### Problem to work on
Copy the lines below that contain "SYPHON".

● ● ● ●

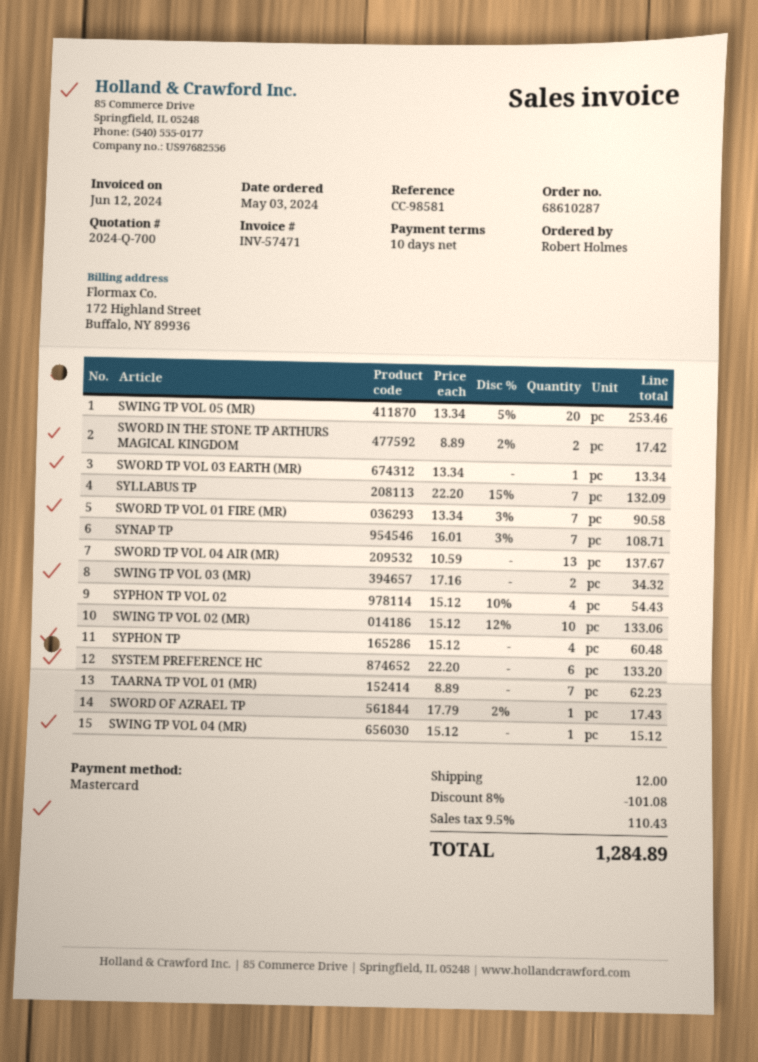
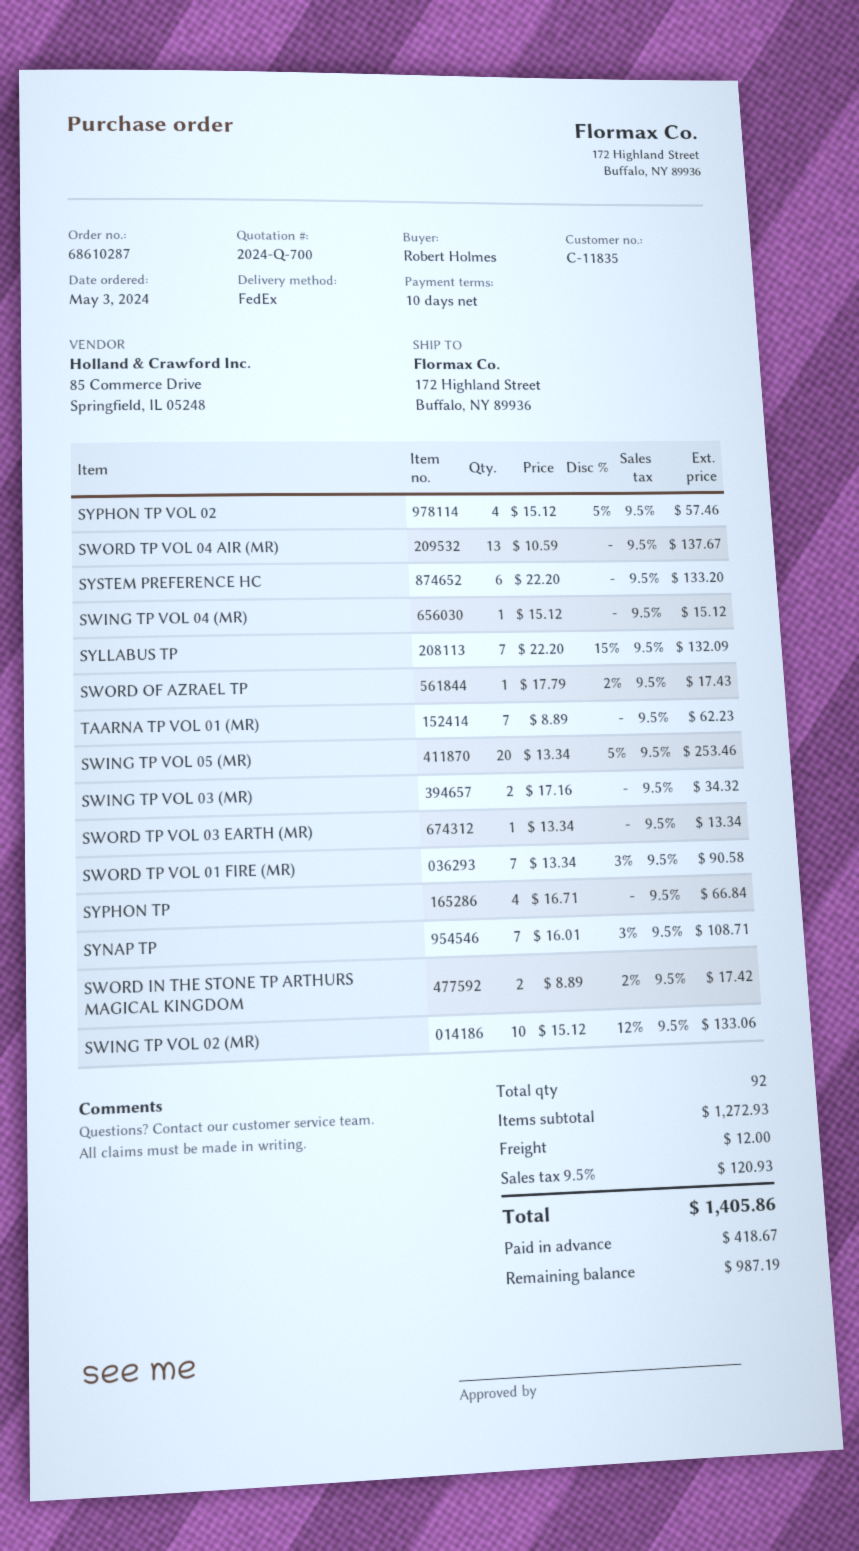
SYPHON TP VOL 02: 4 x 15.12 - 10% = 54.43 -> 4 x 15.12 - 5% = 57.46
SYPHON TP: 4 x 15.12 = 60.48 -> 4 x 16.71 = 66.84
discount: 8% = 101.08 -> none
tax: 9.5% = 110.43 -> 9.5% = 120.93
total: 1284.89 -> 1405.86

● ● ● ●

### Response to this task
SYPHON TP VOL 02: 4 x 15.12 - 10% = 54.43 -> 4 x 15.12 - 5% = 57.46
SYPHON TP: 4 x 15.12 = 60.48 -> 4 x 16.71 = 66.84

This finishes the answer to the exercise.